In the listing below, how many lines hold "speaker"? Give the number only.
-------- Dataset entries
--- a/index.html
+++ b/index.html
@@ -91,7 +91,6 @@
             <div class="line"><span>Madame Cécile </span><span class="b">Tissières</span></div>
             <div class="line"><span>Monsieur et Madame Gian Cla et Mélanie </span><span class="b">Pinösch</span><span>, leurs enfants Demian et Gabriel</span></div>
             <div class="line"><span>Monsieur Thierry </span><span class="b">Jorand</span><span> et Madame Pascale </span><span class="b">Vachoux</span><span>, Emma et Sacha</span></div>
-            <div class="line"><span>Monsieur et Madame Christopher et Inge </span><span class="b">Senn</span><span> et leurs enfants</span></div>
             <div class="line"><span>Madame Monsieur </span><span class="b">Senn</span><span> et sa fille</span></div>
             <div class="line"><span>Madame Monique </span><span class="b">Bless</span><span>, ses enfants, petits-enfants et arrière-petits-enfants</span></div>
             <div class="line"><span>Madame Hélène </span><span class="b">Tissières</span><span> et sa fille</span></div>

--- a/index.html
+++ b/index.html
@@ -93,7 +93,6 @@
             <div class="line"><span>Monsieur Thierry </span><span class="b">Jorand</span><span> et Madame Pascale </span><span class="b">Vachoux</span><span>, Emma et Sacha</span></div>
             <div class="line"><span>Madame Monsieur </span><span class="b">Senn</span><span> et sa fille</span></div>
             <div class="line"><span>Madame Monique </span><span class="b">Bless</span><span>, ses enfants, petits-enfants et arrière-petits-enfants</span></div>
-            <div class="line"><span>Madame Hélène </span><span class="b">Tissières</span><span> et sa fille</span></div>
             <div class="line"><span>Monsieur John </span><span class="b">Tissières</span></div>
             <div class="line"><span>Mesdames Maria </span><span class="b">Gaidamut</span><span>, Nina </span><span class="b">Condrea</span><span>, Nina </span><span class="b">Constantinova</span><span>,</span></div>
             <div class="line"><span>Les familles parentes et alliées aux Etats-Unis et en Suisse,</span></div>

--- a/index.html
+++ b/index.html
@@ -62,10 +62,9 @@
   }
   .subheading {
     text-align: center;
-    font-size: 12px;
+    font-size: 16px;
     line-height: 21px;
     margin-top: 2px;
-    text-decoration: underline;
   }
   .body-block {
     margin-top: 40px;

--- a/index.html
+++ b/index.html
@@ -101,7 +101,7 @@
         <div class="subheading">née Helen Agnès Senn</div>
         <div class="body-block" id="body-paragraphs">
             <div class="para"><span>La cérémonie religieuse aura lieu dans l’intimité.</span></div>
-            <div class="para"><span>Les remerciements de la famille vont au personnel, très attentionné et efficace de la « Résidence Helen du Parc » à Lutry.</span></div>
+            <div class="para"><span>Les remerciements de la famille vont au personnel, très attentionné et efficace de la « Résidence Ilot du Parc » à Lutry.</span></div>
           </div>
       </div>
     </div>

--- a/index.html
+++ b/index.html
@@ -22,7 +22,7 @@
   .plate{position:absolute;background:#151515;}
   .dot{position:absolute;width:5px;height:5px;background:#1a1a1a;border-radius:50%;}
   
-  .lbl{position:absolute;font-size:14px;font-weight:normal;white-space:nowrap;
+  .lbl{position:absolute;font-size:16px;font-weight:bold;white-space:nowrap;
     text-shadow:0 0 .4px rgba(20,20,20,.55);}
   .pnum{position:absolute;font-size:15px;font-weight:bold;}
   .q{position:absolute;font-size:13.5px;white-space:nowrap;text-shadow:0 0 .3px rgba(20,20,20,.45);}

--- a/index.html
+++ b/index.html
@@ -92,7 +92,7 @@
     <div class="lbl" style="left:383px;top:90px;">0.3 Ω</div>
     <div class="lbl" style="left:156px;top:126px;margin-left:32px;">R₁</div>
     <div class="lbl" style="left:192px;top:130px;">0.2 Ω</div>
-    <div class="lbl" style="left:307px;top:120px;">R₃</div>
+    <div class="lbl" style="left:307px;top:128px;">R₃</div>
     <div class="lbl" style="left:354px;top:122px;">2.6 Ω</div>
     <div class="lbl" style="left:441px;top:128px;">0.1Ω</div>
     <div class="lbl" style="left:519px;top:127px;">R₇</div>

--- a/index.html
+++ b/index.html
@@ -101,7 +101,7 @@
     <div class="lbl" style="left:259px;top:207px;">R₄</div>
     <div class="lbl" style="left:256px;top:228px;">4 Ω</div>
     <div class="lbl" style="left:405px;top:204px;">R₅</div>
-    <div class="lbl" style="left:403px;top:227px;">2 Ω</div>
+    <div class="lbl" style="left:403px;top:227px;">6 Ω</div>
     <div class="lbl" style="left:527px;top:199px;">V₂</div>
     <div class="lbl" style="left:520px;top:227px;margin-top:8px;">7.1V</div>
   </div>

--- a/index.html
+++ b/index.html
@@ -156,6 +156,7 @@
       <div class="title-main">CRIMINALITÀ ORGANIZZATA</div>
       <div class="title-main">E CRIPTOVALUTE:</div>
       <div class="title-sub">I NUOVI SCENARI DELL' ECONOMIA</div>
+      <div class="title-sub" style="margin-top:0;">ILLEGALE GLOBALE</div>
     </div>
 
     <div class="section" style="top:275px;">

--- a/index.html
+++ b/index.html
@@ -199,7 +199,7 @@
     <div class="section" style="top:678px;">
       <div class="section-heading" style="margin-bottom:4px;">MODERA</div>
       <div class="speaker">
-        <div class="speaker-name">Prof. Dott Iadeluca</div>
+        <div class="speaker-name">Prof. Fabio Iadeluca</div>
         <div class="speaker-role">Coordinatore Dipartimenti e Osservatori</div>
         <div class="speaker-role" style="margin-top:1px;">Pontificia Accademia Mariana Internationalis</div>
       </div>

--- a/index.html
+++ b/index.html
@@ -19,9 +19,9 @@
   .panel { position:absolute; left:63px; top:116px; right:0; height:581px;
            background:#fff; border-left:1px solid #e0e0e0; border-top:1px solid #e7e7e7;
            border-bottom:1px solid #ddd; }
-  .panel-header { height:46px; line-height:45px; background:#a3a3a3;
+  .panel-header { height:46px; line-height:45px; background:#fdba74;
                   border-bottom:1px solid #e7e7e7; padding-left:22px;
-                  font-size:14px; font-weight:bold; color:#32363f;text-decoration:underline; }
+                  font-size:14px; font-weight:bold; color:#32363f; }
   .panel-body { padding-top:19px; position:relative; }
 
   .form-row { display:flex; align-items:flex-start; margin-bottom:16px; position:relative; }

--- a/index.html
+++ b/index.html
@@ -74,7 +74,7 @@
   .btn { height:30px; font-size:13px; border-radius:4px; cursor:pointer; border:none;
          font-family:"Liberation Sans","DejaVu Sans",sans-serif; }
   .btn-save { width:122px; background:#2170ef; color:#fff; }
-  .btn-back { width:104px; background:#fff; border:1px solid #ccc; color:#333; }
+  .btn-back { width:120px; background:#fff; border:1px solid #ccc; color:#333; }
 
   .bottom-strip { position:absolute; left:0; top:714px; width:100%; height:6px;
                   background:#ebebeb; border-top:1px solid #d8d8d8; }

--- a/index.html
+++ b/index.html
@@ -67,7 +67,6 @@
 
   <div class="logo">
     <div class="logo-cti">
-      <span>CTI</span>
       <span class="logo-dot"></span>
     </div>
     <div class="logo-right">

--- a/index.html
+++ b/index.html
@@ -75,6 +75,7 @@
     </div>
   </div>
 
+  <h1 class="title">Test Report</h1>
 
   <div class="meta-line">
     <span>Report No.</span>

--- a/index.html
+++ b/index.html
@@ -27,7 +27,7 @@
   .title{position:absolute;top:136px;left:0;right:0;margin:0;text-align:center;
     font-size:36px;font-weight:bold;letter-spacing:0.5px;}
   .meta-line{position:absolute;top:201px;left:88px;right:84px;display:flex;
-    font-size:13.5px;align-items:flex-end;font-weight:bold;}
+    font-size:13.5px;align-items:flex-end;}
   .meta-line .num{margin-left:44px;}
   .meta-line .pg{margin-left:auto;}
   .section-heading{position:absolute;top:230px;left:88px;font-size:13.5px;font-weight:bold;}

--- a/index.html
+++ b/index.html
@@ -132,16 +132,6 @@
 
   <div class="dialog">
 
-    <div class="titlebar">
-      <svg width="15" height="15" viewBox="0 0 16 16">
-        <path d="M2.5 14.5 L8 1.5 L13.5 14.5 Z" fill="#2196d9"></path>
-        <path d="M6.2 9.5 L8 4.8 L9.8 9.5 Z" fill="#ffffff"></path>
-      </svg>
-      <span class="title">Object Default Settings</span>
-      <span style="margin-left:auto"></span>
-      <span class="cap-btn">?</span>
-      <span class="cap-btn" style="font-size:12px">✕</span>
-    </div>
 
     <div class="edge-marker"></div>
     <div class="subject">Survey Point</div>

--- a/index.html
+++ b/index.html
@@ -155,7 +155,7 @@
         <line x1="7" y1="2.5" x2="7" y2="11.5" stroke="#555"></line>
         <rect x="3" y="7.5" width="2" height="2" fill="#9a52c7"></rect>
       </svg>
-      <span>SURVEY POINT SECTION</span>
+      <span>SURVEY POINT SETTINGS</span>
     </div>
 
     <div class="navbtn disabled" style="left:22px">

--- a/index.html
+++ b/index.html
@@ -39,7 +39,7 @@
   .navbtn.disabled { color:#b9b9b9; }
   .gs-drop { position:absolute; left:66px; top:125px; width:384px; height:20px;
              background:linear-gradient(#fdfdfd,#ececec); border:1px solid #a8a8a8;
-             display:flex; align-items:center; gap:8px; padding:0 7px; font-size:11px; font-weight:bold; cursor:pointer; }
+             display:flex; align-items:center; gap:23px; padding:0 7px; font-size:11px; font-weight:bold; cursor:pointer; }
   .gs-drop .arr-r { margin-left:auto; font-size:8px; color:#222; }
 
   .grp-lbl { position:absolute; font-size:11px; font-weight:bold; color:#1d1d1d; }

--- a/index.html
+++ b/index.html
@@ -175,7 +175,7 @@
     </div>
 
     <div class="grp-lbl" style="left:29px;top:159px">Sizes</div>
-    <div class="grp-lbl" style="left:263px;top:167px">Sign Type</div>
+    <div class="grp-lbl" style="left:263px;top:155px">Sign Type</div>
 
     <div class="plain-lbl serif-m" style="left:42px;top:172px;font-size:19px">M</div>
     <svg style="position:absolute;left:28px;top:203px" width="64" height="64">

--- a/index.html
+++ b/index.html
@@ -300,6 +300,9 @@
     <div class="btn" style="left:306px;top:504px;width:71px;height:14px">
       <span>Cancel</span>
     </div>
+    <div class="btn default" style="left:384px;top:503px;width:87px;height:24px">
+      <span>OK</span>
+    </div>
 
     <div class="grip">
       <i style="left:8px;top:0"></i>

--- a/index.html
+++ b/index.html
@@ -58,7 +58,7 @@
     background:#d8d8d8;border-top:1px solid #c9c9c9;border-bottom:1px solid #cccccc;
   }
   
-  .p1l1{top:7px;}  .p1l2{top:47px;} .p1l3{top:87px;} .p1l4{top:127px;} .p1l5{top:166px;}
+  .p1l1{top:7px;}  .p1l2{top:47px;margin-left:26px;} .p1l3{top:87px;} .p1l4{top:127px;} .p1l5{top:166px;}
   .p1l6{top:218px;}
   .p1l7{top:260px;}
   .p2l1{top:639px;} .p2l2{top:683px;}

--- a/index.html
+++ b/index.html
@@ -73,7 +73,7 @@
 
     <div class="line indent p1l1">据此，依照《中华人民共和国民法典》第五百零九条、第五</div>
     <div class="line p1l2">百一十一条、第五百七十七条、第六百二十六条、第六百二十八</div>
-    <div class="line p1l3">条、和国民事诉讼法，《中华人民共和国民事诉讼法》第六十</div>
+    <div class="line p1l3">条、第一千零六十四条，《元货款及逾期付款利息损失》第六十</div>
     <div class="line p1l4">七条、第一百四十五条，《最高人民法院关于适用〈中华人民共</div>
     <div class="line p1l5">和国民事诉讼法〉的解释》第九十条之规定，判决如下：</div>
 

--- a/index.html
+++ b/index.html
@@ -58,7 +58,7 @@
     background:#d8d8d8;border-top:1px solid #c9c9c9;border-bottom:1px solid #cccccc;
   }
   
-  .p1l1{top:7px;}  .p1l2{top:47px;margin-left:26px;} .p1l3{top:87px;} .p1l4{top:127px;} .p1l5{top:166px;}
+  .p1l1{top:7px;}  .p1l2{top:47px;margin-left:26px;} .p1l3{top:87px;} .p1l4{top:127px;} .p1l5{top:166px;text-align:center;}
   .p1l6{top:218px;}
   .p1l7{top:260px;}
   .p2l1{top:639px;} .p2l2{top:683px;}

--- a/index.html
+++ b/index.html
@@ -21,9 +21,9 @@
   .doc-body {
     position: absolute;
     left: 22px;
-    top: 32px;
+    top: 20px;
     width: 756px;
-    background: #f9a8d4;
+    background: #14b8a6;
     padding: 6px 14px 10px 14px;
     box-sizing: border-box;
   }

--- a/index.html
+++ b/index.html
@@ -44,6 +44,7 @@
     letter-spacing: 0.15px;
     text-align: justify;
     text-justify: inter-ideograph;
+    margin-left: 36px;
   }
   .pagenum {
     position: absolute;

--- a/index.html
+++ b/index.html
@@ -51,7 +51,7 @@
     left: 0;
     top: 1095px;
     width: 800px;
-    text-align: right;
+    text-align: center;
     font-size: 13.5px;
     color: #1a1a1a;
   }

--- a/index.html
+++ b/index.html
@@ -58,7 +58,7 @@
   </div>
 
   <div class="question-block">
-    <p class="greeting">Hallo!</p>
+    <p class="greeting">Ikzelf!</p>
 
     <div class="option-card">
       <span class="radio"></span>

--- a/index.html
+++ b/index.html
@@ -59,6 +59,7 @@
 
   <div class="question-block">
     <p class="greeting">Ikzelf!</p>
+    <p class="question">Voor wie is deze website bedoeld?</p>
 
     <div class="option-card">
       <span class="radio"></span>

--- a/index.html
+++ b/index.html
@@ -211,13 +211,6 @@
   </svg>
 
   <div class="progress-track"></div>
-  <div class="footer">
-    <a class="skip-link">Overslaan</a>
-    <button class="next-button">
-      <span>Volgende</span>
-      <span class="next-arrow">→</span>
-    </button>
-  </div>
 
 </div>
----------------
#### Answer for the task
5